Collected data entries
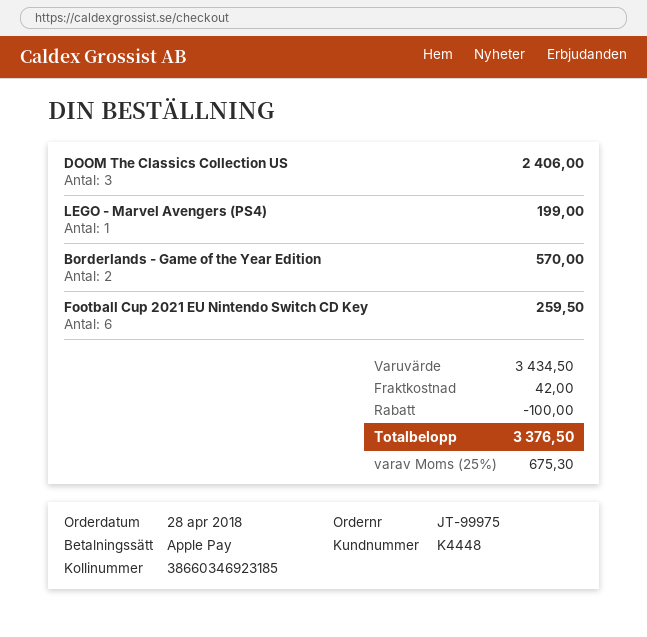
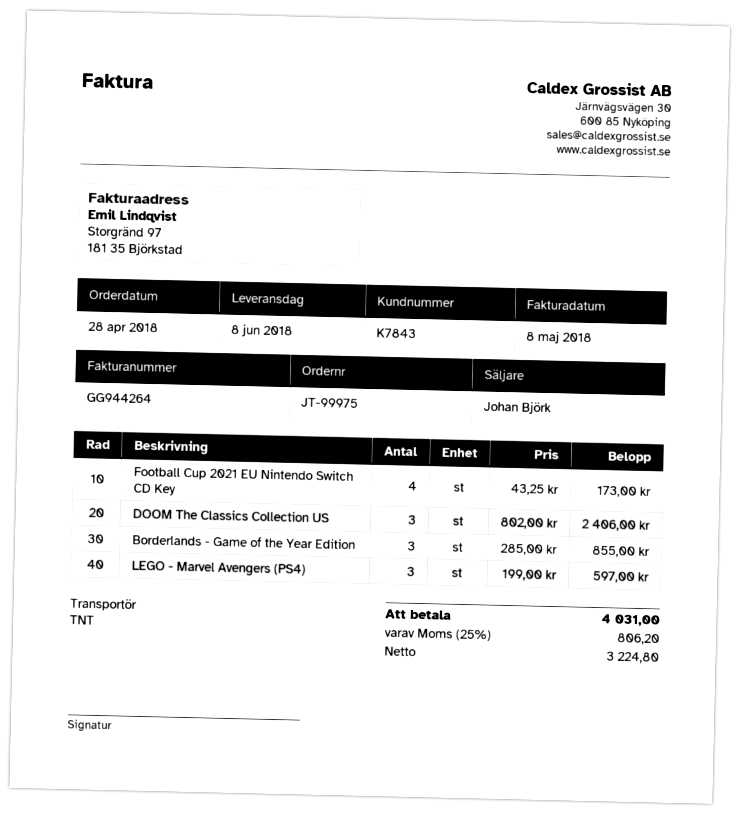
customer number: K4448 -> K7843
LEGO - Marvel Avengers (PS4): 1 for 199.00 -> 3 for 597.00
Borderlands - Game of the Year Edition: 2 for 570.00 -> 3 for 855.00
Football Cup 2021 EU Nintendo Switch CD Key: 6 for 259.50 -> 4 for 173.00
discount: 100.00 -> none
shipping: 42.00 -> none
tax: 25% = 675.30 -> 25% = 806.20
total: 3376.50 -> 4031.00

• **Exercise directions**
Which lines in the data above hold the string "none"? Return each of them.

• **Expected answer**
discount: 100.00 -> none
shipping: 42.00 -> none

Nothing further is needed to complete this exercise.